Trees: The only description of trees mentions that they each have only one icon. There is no reason to know this, because you can put animals with ANY icon into any tree. But it doesn’t say that anywhere in the rulebook, you just have to guess that the sentence in the book isn’t relevant and that animals don’t need a specific habitat in this game. This is a bit counter-intuitive.
This doesn’t make the rulebook better, but it does make the scoring easier:
My instinct says that they seem to assume that the reader knows how to play the OG. Mind, I have NOT read the OG rulebook
Yeah, I’m thinking the same. There is a really odd lack of detail in the Dartmoor book.
Reminds me of tutorials in former ‘early access’ videogames. Once the game gets a full release, the developer is confused as to how their mile-wide, inch-deep videogame seems impeneterable to new players. The tutorials presume you have knowledge of the game already, which is because the feedback has been coming from people who have been playing their game for 2 years already.
Software interfaces used to be descrived as ‘clear only if known’, and it’s a very common problem in all sorts of situations. It’s very hard to write documentation or instruction that assumes zero knowledge, and picking the right level of assumed knowledge can be difficult. I used to run a telephone switch provisioning computer system for the phone company. After I’d been there a while, I discovered there was a manual for it. The interesting[1] bit was several hundred pages, but the whole thing was almost 10,000, because it included sections explaining the wire protocol that the console keyboard used, and all sorts of other fascinating topics that had all been included by magical troff macros. There was not a section on troff, for some reason.

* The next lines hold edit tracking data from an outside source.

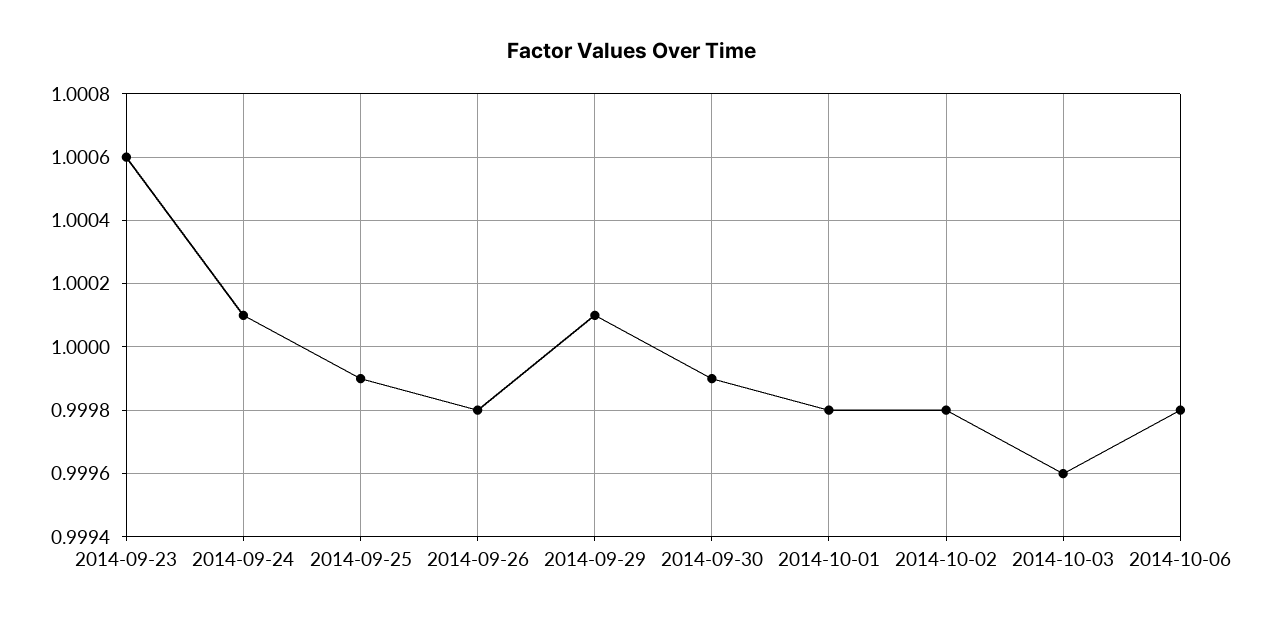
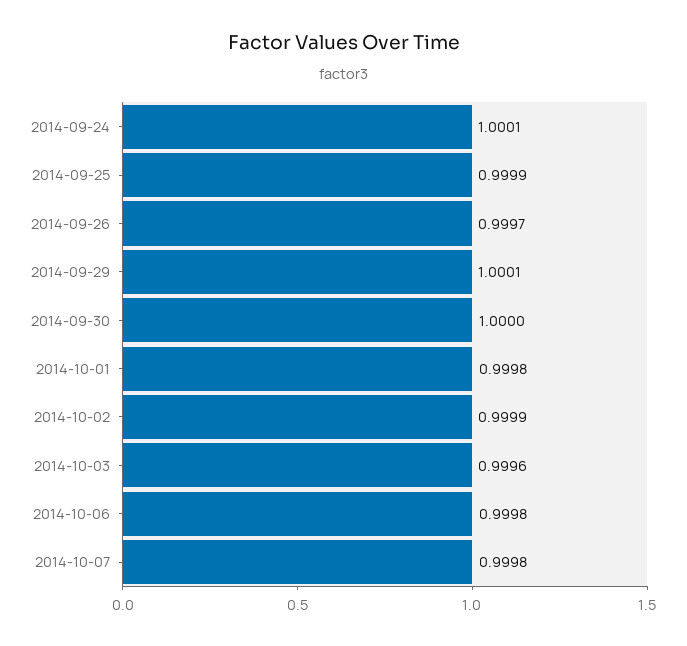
2014-09-23: 1.0006 -> none
2014-09-26: 0.9998 -> 0.9997
2014-09-30: 0.9999 -> 1
2014-10-02: 0.9998 -> 0.9999
2014-10-07: none -> 0.9998

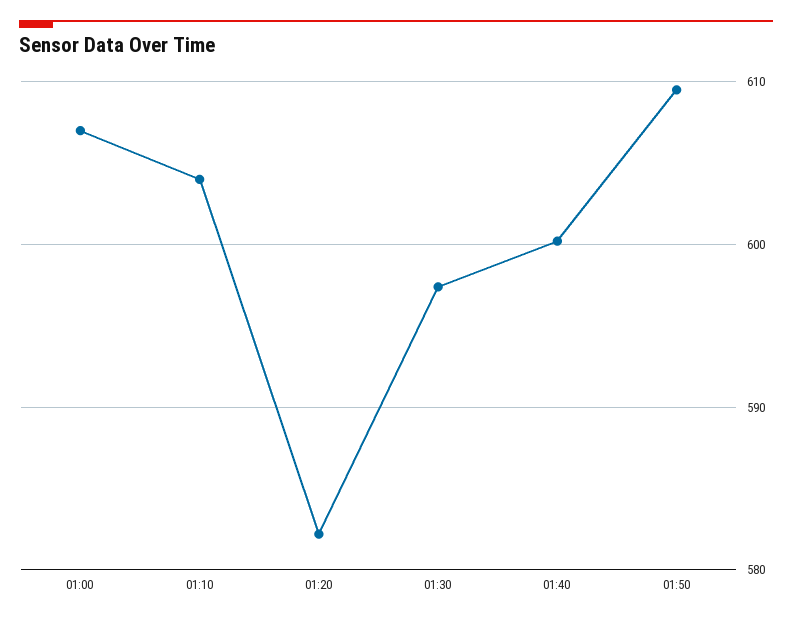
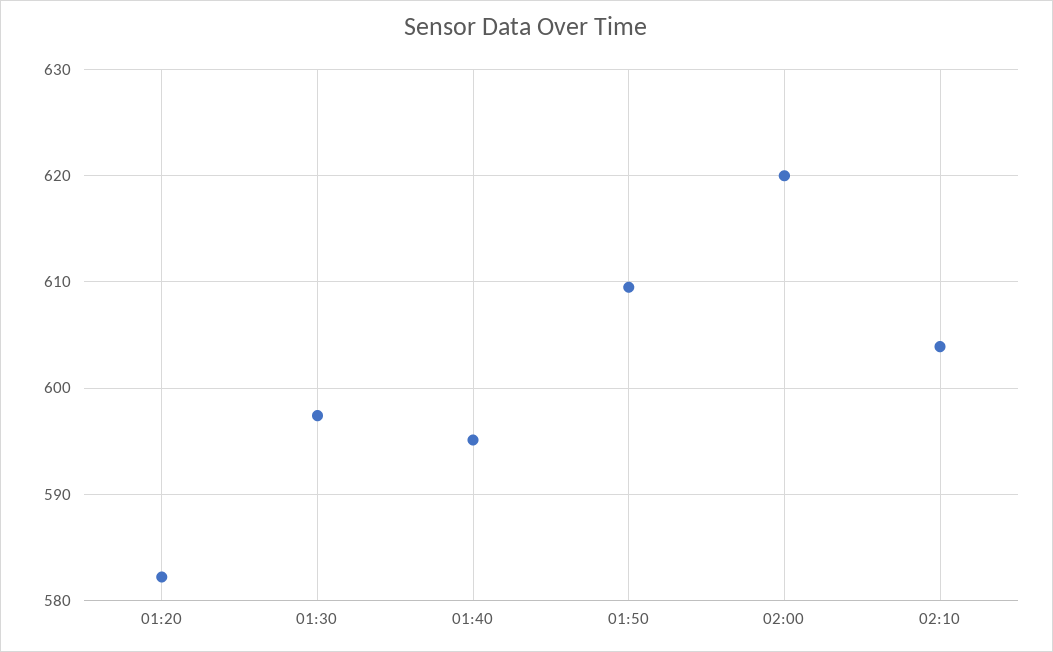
01:00: 607 -> none
01:10: 604 -> none
01:40: 600 -> 595
02:00: none -> 620
02:10: none -> 604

[1] for suitable values of interesting…
It’s a trap I’ve seen RPG rulebooks fall into when they’re a “stand-alone” game, but they’re using a ruleset from something else. Just whole rules missing if you’re unfamiliar with the original game.
I can’t remember which game this was, but I once scoured a rule book multiple times searching for a non-existent definition for a very strange term they’d used, which was entirely meaningless to me.

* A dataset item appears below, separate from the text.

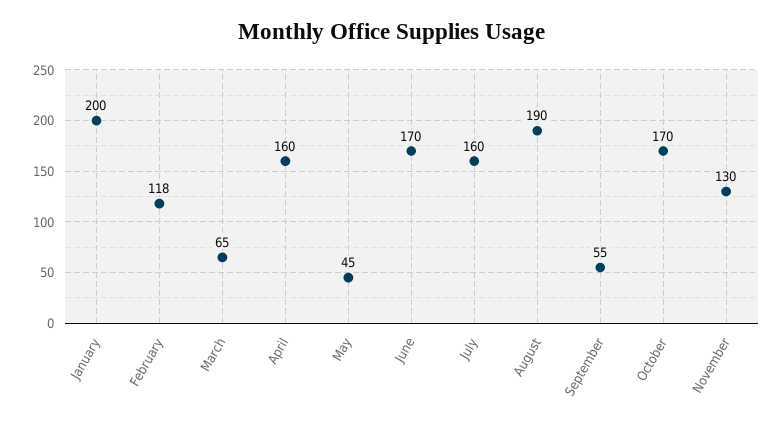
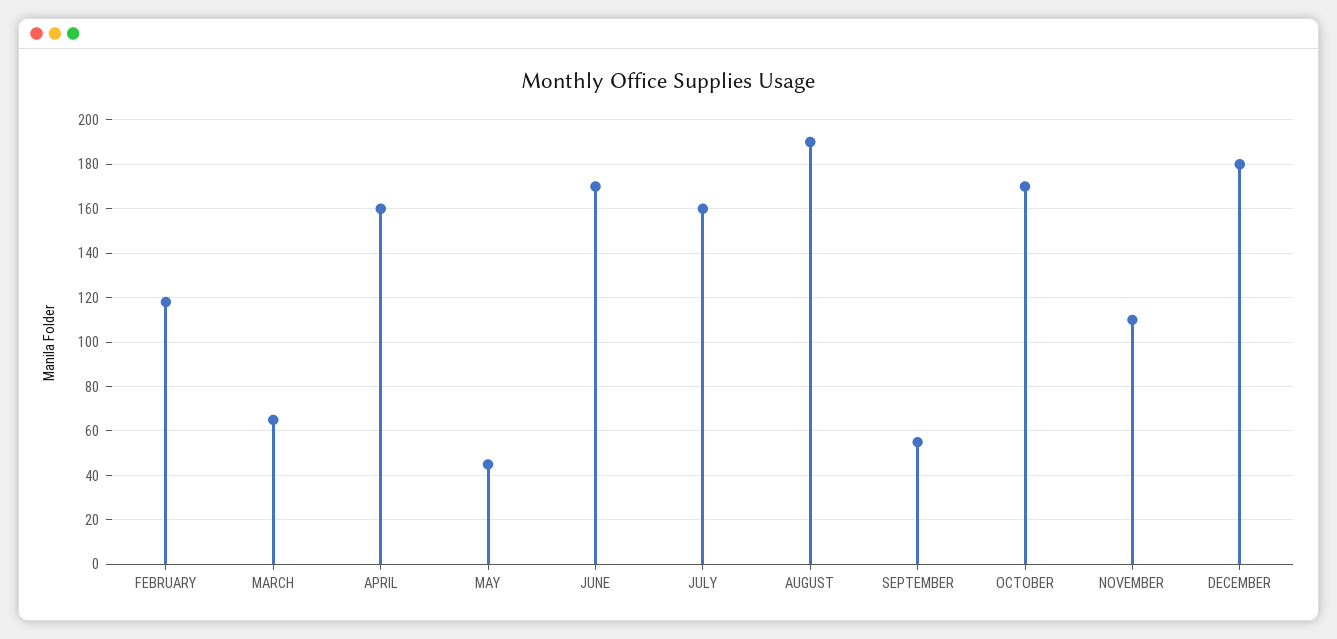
January: 200 -> none
November: 130 -> 110
DECEMBER: none -> 180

It turned out that it was a “Magic The Gathering” term, and the people responsible for writing and proof-reading this manual presumably all played Magic and consequently hadn’t given the term a second thought (or else made a bizarre assumption that only Magic players would be interested in their game).
Th Spirit Island Invaders all have First Strike and Trample while the Dahan lack Banding ( it has been 20+ years )
Was it “tapping” a card?
That was a term that WotC had some sort of BS IP claim on, so lots of companies invented new words for it.
When I played an early version of Worldbreakers: Advent of the Khanate this was very much the feel I got from the rules: so you’ve played Magic, you know how it goes, here’s how this game is different. (I sent in a lot of suggested changes, but I don’t know what may have been included in the final version)
It was indeed. Which I now understand is “tapped out” in the sense of drained/exhausted, and in practice means “turn the card sideways to show that you’ve used it”, but at the time was a completely incomprehensible phrase to throw into a rule book with no explanation.